Another small player in the scheme of the garden is Cyclamen hederifolium. It is dormant during the summer, blooms in the fall , and has wonderfully bright foliage all through winter and into spring. It is not a plant that you are going to base an entire garden on but it provides something fresh when many other plants are on their way down.
Lamium ‘Ghost’ is not in bloom during the winter and will lose much of its own foliage, but it still can serve a wonderful purpose. Being a shade plant often means the leaves that cast the shade fall and create a brown mat during the winter. The silver crowns of the lamium peak up through the debris and shine their brightest. It is an accent that was probably not planned but a little surprise that can be enjoyed.

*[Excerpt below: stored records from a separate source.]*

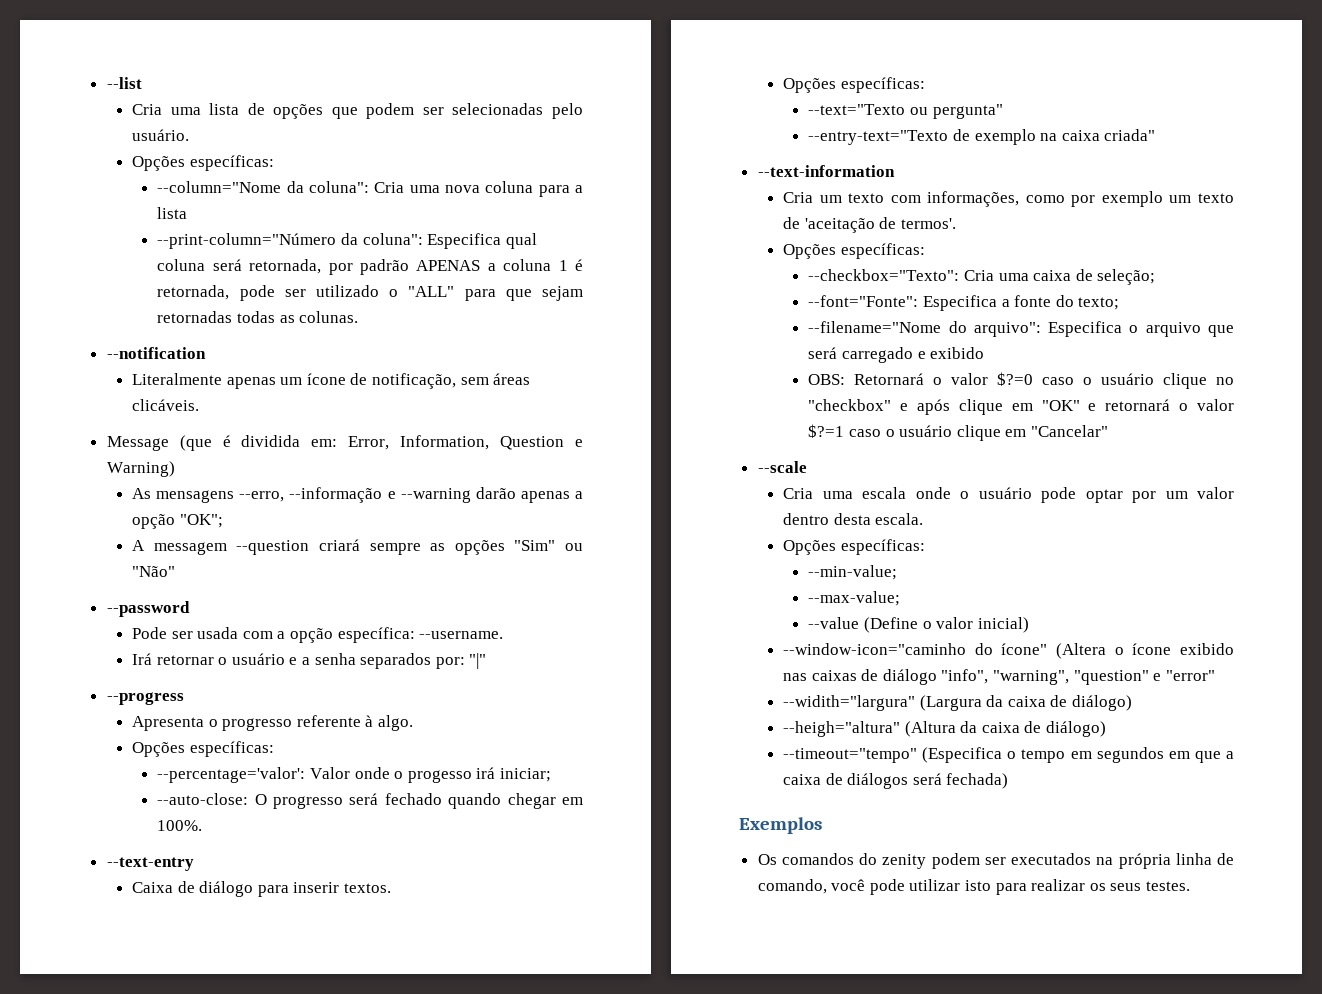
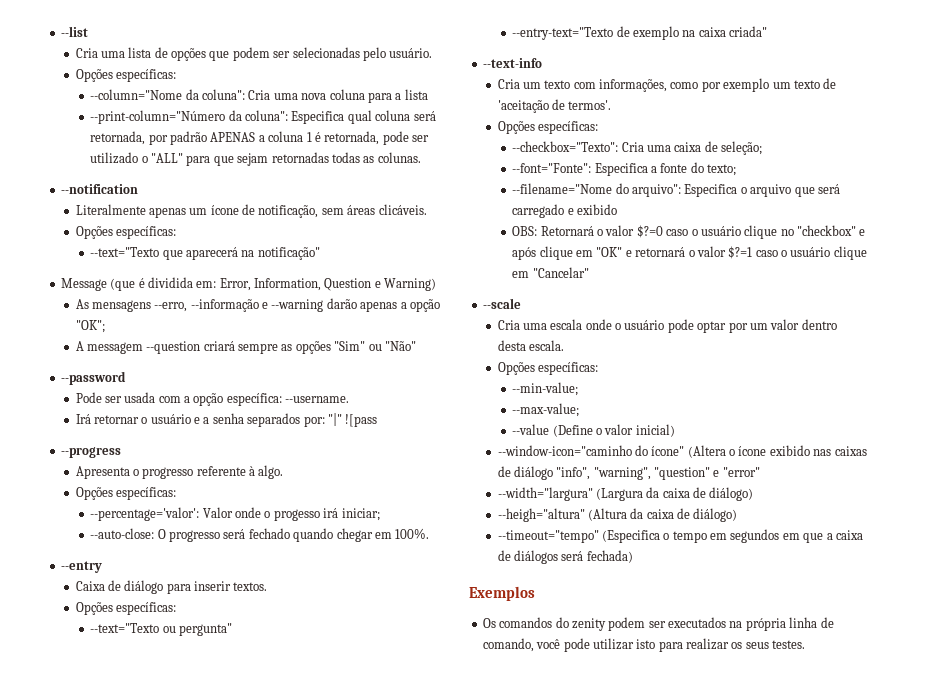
(200, 405) none -> [75,226,176,239] [90,247,320,260] // Opções específicas: // --text="Texto que aparecerá na notificação"
(487, 661) none -> [345,414,378,427] ![pass
[106,857,194,871] --text-entry -> [60,561,102,573] --entry
[757,165,895,177] --text-information -> [482,58,542,68] --text-info
[783,695,916,711] --widith="largura" -> [497,487,593,501] --width="largura"

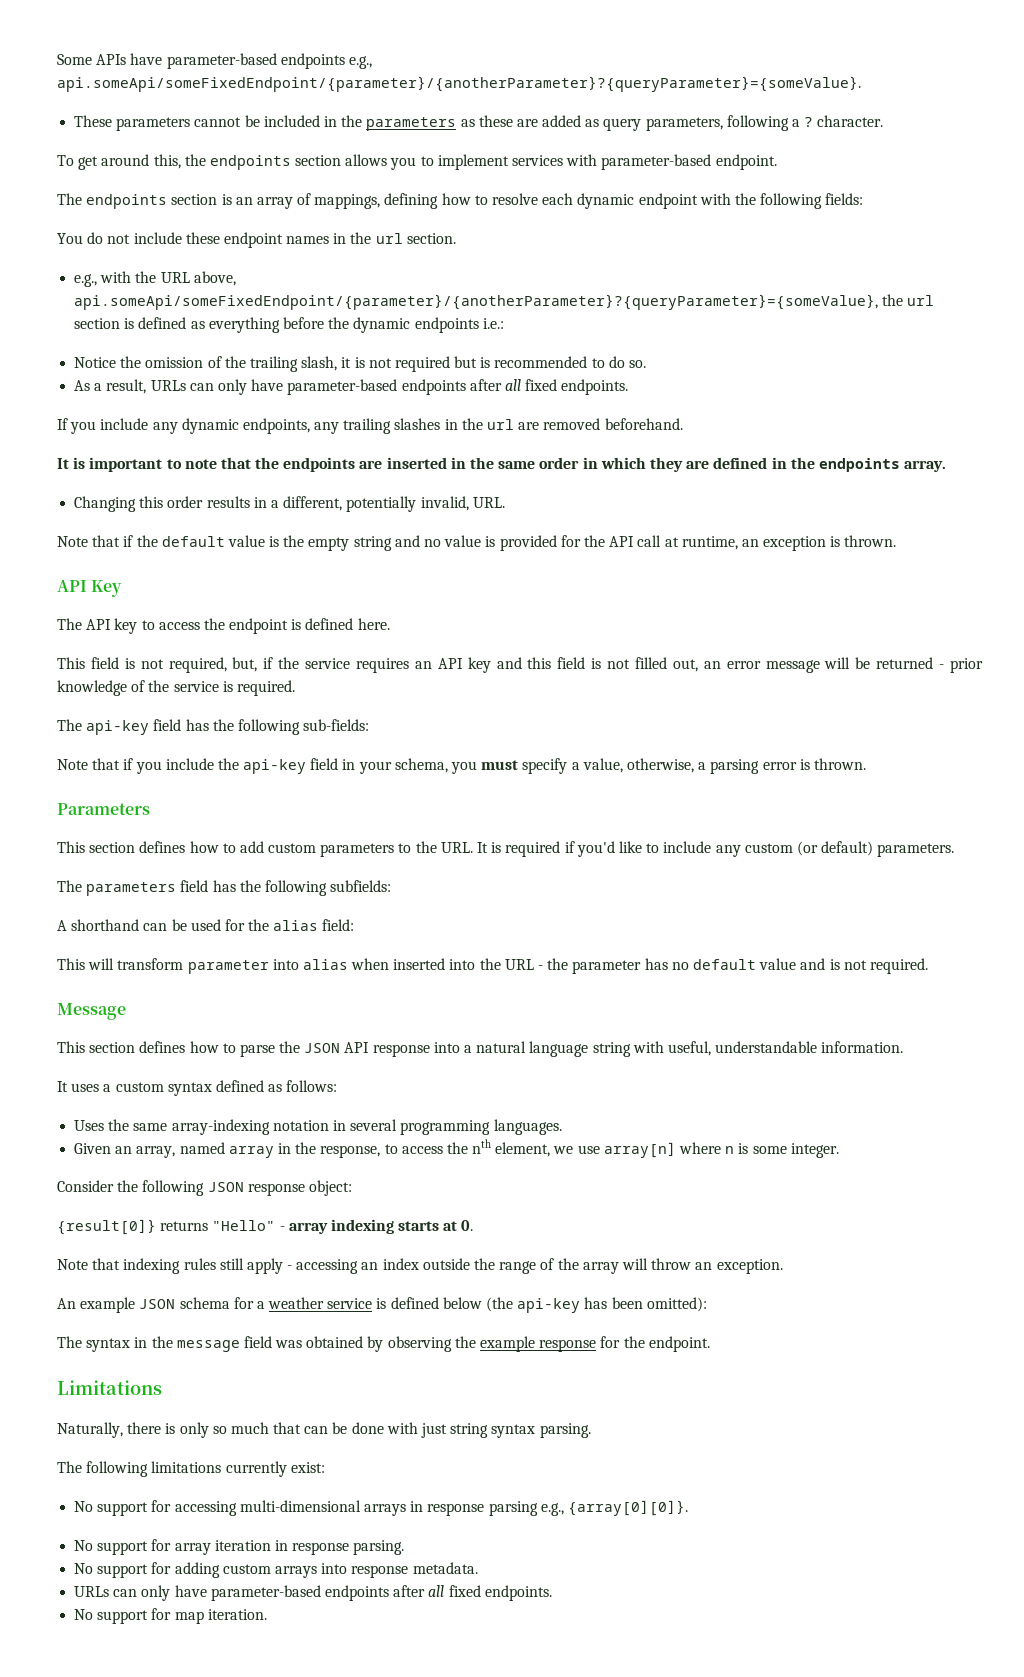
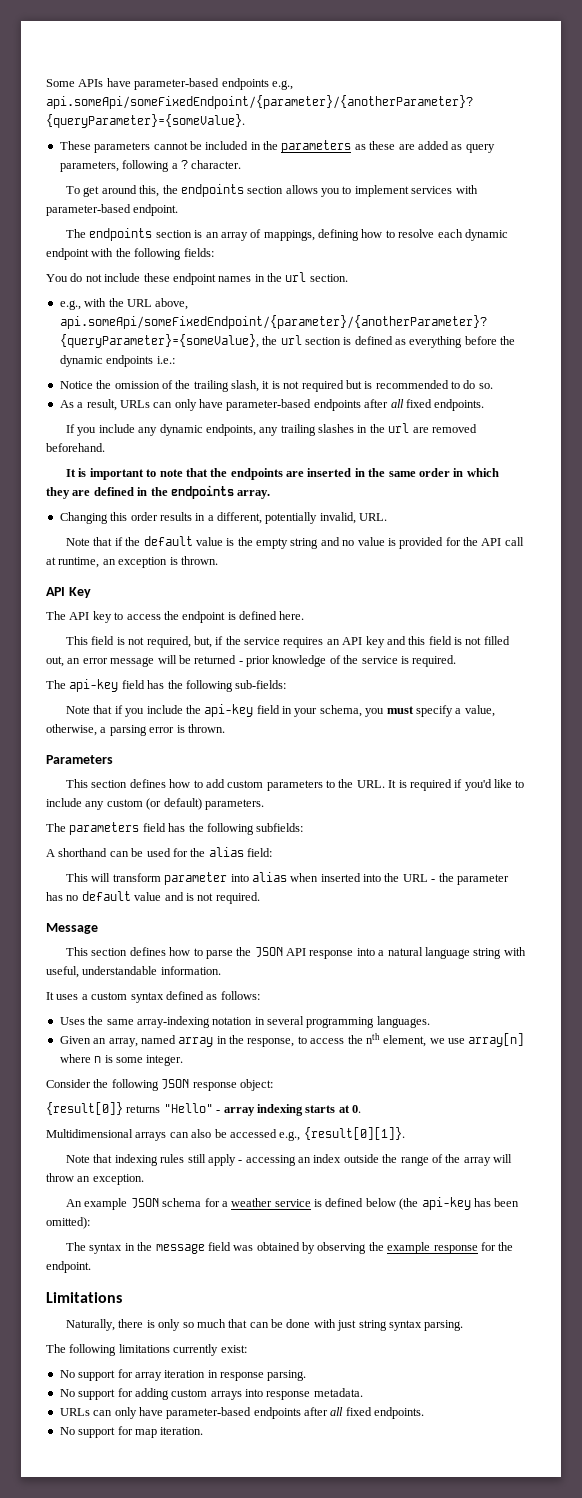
(474, 1225) none -> [46,1127,405,1141] // Multidimensional arrays can also be accessed e.g., {result[0][1]}.
[74,1500,688,1516] // No support for accessing multi-dimensional arrays in response parsing e.g., {array[0][0]}. -> (247, 1349) none

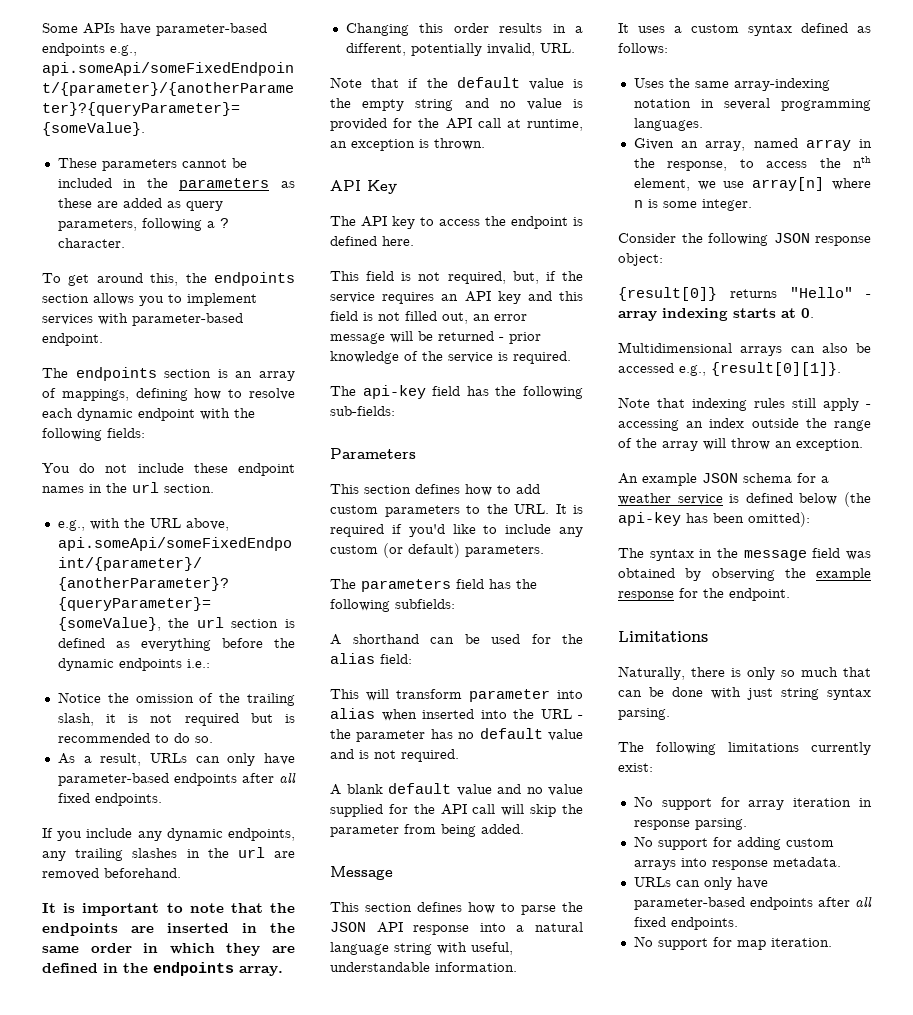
[66,704,495,717] [46,724,225,736] // Note that if you include the api-key field in your schema, you must specify a value, otherwise, a parsing error is thrown. -> (395, 411) none
(260, 898) none -> [330,783,583,796] [330,804,583,817] [330,824,524,837] // A blank default value and no value supplied for the API call will skip the parameter from being added.

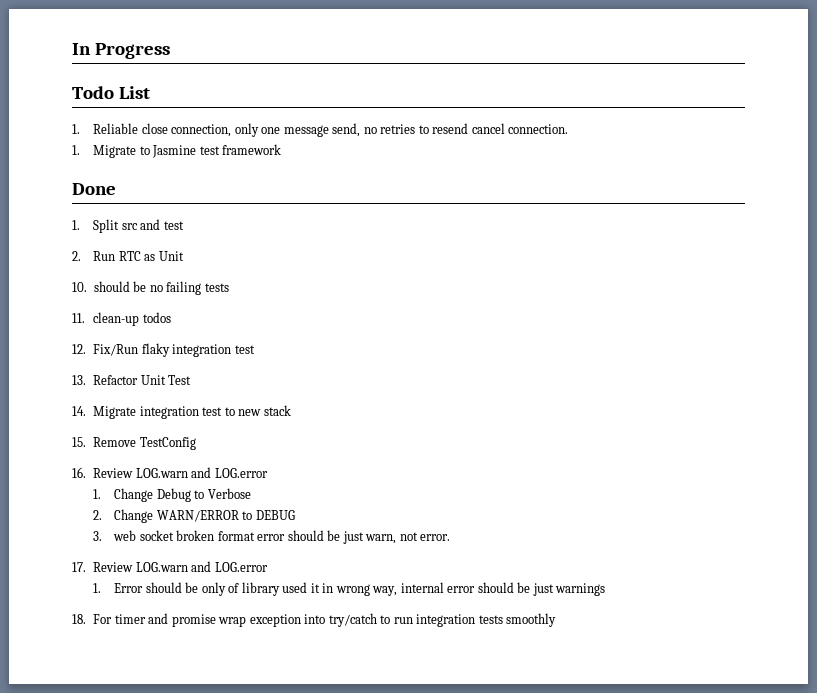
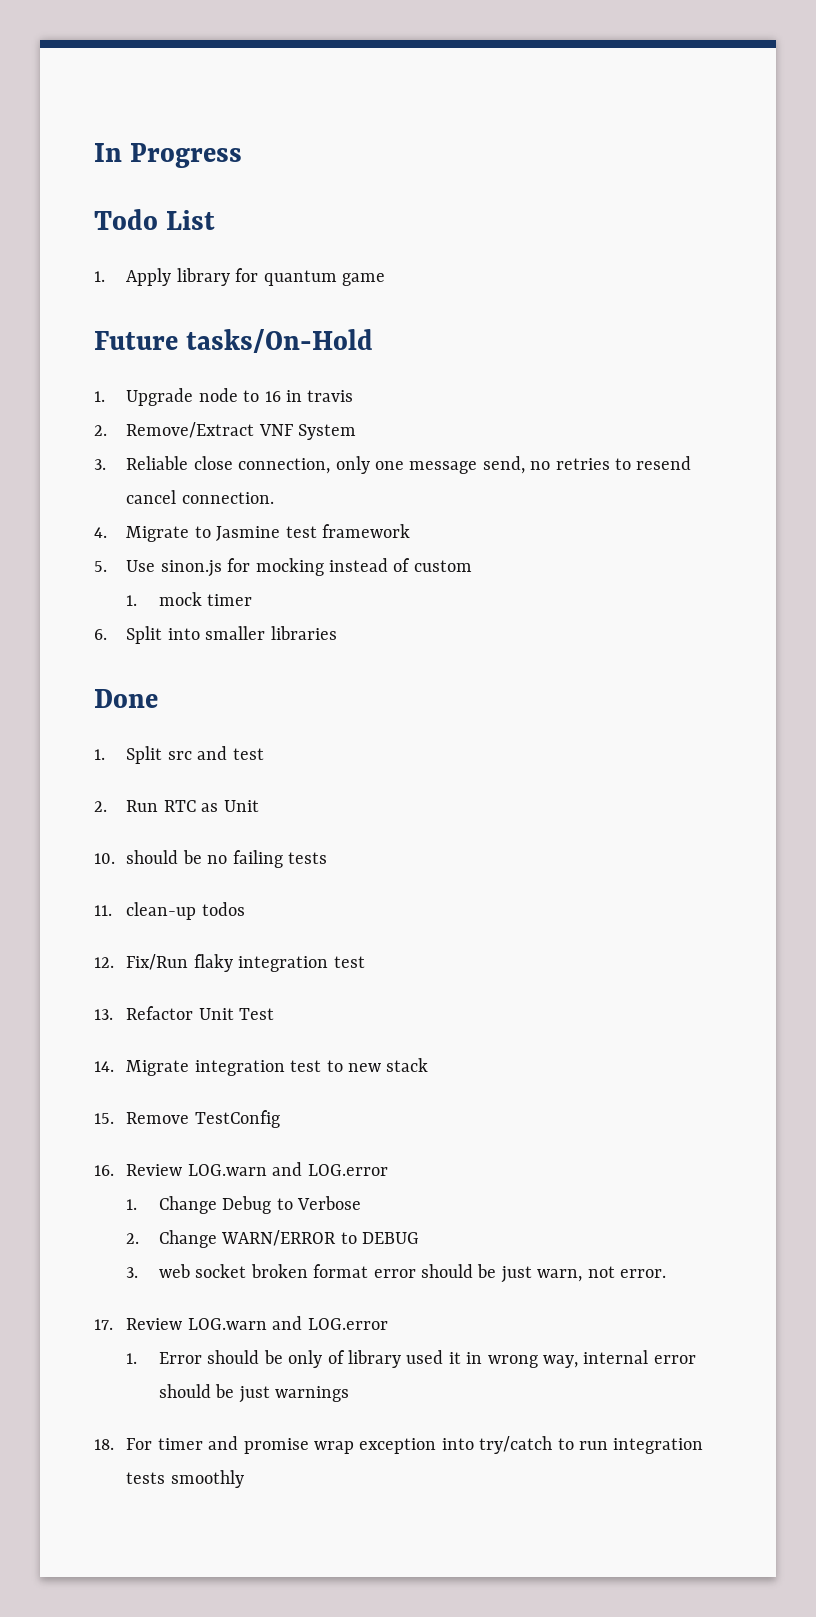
(80, 129) none -> [126,268,386,286] [94,329,374,353] [94,388,354,406] [94,422,357,440] [94,459,106,470] Apply library for quantum game // Future tasks/On-Hold // 1. Upgrade node to 16 in travis // 2. Remove/Extract VNF System // 3.
[72,145,80,155] 1. -> [94,527,107,538] 4.
(282, 149) none -> [94,558,472,577] [126,592,253,606] [94,626,337,644] // 5. Use sinon.js for mocking instead of custom // 1. mock timer // 6. Split into smaller libraries

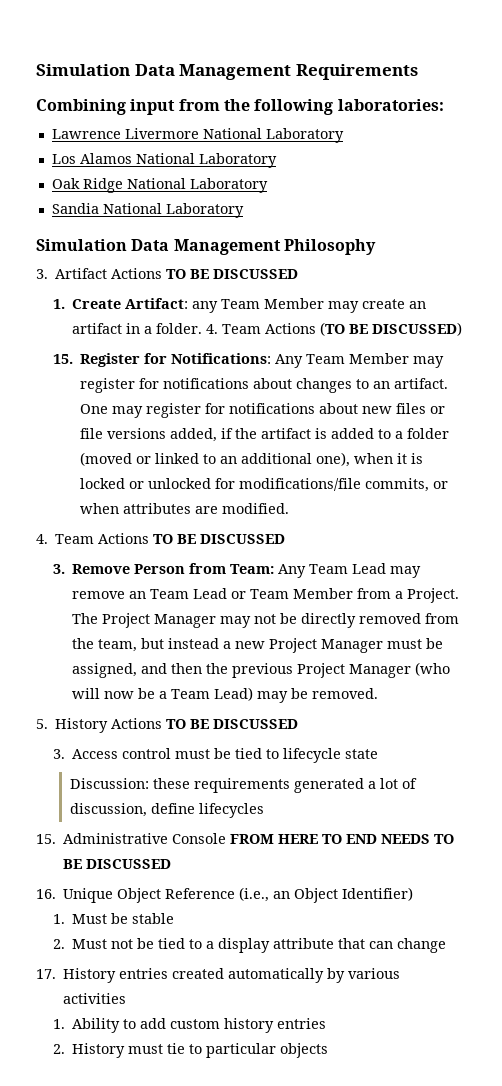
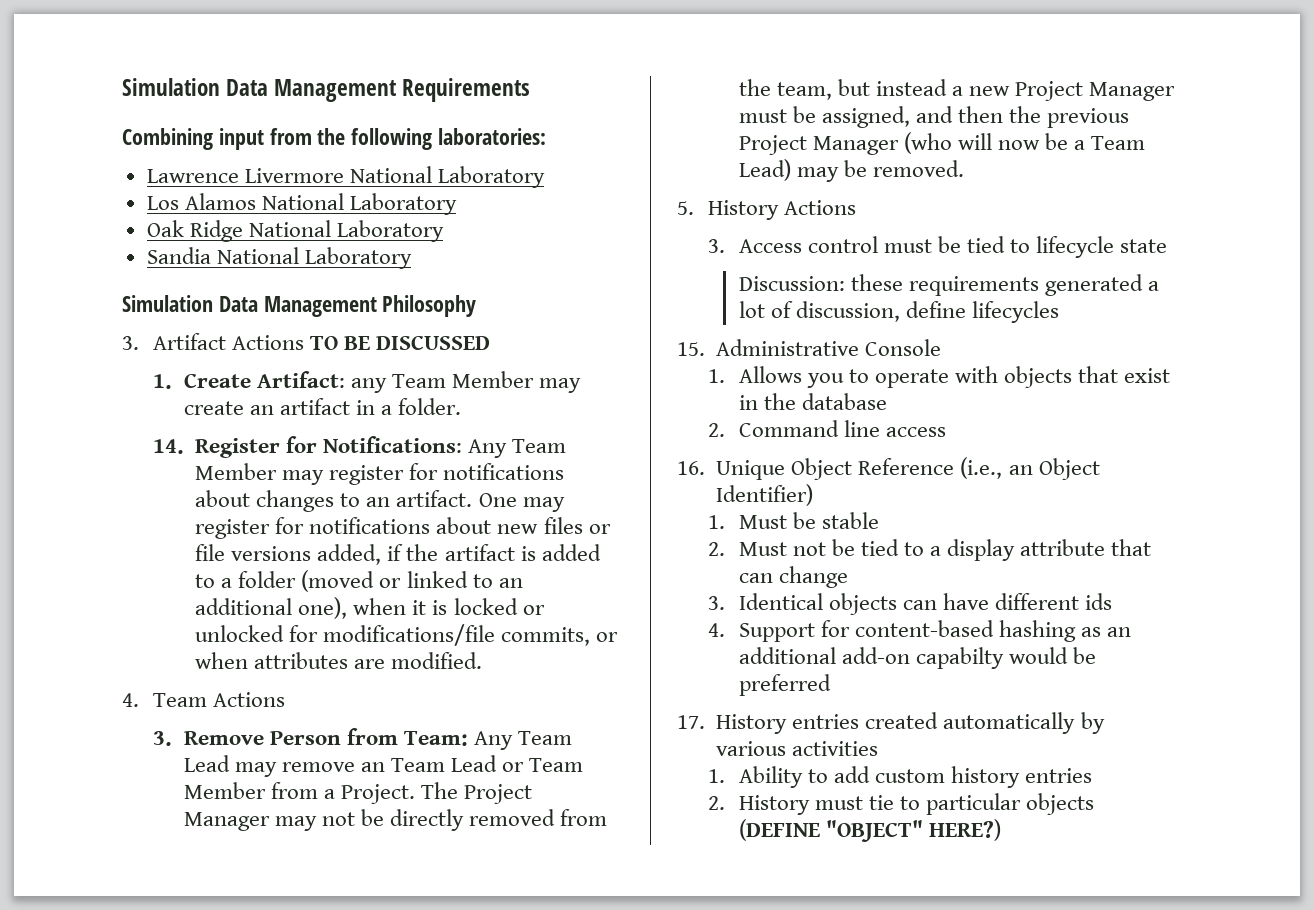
[206,322,463,336] [52,354,73,364] 4. Team Actions (TO BE DISCUSSED) // 15. -> [152,439,184,454] // 14.
[153,534,286,544] TO BE DISCUSSED -> (285, 699) none
[166,719,299,729] TO BE DISCUSSED -> (856, 207) none
[230,834,455,844] [63,859,172,869] FROM HERE TO END NEEDS TO BE DISCUSSED -> [707,366,1171,388] [738,393,887,410] [707,420,946,437] // 1. Allows you to operate with objects that exist in the database // 2. Command line access
(447, 945) none -> [707,593,1113,615] [707,620,1132,642] [738,647,1097,669] [738,674,831,696] // 3. Identical objects can have different ids // 4. Support for content-based hashing as an additional add-on capabilty would be preferred
(329, 1050) none -> [738,819,1001,842] (DEFINE "OBJECT" HERE?)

Sitting next to the lamium in the garden was the Golden greater woodrush which I don’t know if I had ever noticed before. It is a very lush bed in the summer full of golds and silvers. But the humble luzula had somehow escaped my attention until now. The leaves of Luzula sylvatica ‘Aurea’ were undamaged by the heavy early frosts and the color was bright and clean. It seems like some evergreen grasses might still have their foliage but look damaged or worn out. This was definitely not the case.
I recommend that you go take a stroll through your garden, if you are not too snowed in that is, and see what little surprises there are to be found. As you plan out future beds or look to add just one more plant, remember to think about all the small surprises that can be found in winter.